Кто-то из них сбивается в стаи; кто-то живет в одиночку; кто-то сидит на скалах; кто-то парит над морем; кто-то порхает над цветком; кто-то стоит в болоте на одной ноге; кто-то поет; кто-то ухает…
Человек им не партнер и не противник.
Может навредить, убить, поймать и посадить в клетку.
Понять не может. Мы их видим. Снизу большей частью. И это всё!
Мудра природа, не дав человеку крыльев. Она убереглась от полного разорения.
Представьте себе летающие отряды заготовителей пуха; охотников, браконьеров, диверсантов; эскадрильи органов правопорядка и административно-хозяйственных работников, хищно кружащих над сидящими на яйцах отцами семейств.
Вообразите тотальное перекрытие воздушного пространства над столицей в часы пролета пернатого президента; слетающуюся с мигалками в Охотный ряд каркающую Думу, одетую в дорогие темные костюмы и галстуки на голое перо; юрких следопытов из ФСБ, влетающих в открытые форточки в тихое вечернее время, когда вы и она сложили крылья и зажгли свечи.
А огромные – до окончания неба – сетки-границы, в которых гибнут птицы, не ведающие границ, или лазерные заслоны, сжигающие всё, что летит без разрешающих документов (какие документы у цапли!) и не сквозь специально отведенные для пересечения коридоры погранзон.
Представьте террористов-камикадзе, падающих с неба, или зависшего, как жаворонок, и беспрерывно поющего над вашим домом Баскова…

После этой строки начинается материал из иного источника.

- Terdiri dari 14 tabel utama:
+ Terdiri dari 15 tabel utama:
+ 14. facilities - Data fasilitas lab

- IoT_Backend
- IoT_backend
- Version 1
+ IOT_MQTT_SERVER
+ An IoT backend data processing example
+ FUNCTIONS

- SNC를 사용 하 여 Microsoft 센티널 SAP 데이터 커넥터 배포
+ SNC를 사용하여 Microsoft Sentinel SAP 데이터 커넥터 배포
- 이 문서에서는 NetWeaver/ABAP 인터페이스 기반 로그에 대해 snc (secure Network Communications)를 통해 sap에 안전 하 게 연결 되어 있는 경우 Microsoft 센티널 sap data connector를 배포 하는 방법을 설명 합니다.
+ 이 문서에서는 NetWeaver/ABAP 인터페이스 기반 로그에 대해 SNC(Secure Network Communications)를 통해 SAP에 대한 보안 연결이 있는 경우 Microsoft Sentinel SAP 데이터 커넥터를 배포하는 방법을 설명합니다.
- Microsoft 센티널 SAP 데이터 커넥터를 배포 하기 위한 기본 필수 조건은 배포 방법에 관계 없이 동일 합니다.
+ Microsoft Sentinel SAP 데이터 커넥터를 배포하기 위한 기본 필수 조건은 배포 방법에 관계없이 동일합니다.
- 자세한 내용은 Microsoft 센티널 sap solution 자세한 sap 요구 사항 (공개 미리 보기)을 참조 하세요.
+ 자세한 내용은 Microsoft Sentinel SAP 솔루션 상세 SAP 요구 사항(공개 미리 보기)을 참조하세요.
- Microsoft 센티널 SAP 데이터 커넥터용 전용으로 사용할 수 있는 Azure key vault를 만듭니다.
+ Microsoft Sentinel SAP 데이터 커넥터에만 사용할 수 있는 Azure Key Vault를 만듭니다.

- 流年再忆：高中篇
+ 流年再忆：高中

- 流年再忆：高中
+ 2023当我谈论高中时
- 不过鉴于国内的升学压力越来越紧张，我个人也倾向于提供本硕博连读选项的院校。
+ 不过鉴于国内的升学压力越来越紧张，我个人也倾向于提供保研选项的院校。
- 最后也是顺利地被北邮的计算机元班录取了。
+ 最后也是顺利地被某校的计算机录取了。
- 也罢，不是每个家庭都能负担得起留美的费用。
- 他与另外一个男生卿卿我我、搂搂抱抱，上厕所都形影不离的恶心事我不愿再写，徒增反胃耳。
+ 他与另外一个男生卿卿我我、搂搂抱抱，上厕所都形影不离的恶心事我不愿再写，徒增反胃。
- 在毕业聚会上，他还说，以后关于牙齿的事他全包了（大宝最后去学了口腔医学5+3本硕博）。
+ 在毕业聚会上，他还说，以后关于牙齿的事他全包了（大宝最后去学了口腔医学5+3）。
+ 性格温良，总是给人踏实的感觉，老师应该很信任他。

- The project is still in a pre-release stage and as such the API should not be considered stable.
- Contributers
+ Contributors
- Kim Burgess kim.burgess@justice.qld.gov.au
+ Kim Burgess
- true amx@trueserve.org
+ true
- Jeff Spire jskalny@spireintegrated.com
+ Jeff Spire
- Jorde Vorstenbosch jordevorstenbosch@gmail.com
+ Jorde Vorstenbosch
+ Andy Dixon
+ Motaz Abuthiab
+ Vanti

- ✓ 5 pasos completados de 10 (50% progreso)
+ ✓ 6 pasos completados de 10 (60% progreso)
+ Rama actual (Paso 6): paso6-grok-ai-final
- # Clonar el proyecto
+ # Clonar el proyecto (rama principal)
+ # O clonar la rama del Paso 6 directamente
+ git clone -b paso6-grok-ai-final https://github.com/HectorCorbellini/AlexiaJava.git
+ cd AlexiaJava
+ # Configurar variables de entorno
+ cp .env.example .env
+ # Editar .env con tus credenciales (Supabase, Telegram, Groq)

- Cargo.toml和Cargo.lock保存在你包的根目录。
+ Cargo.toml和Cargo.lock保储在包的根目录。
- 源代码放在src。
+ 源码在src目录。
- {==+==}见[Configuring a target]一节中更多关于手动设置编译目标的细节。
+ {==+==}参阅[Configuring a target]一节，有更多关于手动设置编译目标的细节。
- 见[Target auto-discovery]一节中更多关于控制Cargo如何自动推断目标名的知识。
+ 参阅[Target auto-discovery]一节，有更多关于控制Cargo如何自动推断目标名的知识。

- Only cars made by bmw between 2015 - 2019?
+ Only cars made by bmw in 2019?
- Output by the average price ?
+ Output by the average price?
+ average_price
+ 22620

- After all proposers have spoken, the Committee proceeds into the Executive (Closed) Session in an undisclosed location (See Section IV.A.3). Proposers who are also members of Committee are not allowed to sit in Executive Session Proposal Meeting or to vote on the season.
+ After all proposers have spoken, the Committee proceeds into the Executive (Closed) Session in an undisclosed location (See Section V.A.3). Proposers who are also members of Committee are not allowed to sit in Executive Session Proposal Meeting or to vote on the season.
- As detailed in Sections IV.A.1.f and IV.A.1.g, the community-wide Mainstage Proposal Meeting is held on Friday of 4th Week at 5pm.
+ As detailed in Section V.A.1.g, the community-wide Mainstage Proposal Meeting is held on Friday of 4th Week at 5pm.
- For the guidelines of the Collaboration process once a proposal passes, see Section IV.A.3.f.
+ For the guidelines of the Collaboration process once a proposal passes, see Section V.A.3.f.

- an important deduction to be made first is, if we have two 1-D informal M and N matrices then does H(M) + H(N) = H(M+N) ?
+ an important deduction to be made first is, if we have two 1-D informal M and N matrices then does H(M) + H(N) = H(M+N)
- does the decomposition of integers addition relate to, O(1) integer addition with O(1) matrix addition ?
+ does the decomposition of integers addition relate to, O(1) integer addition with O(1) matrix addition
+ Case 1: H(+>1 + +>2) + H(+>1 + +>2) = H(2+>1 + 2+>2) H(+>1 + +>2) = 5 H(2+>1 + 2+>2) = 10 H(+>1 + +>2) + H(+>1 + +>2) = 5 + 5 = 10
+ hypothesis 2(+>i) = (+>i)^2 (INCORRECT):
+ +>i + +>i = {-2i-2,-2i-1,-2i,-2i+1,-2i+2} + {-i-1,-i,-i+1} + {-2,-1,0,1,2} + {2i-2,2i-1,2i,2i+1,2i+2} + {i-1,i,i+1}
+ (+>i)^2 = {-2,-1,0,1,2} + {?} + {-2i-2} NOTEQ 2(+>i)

Ужас! А пожалуй, даже ужас-ужас-ужас!
Нет-нет, права природа, оставившая человеку мечту о полете и возможность любоваться ими с земли.
Маня
Маня покосила траву, вошла в избу и спросила:
– Самовар кипел?
– Кипел, баба Маня.
– В Москве как с дровами?
– Нет дров в Москве. Там паровое отопление и газ.
– А самовар как ставить? Одними газетами не согреешь. Или вы чай там не пьете?
– Пьем. Чайник поставишь на плиту, или электрический включить можно.
– И правительство так?
– Наверное.
– По-новому, значит. А детей как делаете? Тоже чего-нибудь включаете или как раньше?
– Как раньше.
– Значит, наука еще не дошла, чтоб без мужика. Слабая пока еще наука, слава тебе господи. У тебя парницёк или девка?
– Парень, хотя я девочку хотел.
– Так ведь не руками складёшь. – Маня поставила на чистенькую деревянную столешницу три чашки с блюдцами и выглянула на дорогу. – Вот и мой партиец п***ой идет. Сейчас познакомишься. Он видишь что удумал: в коммунисты записался, чтобы зубы новые вставить. Им в районе без очереди зубы справляют. А я-то осталась беспартийная… – Она залилась беззубым смехом. – Иван, – закричала баба в окно, вытирая слезы, – у нас гость. Журналист Юрка из Москвы… Сейчас я ему подам! – Она подмигнула мне, метнулась к печке за занавеску и оттуда в сени.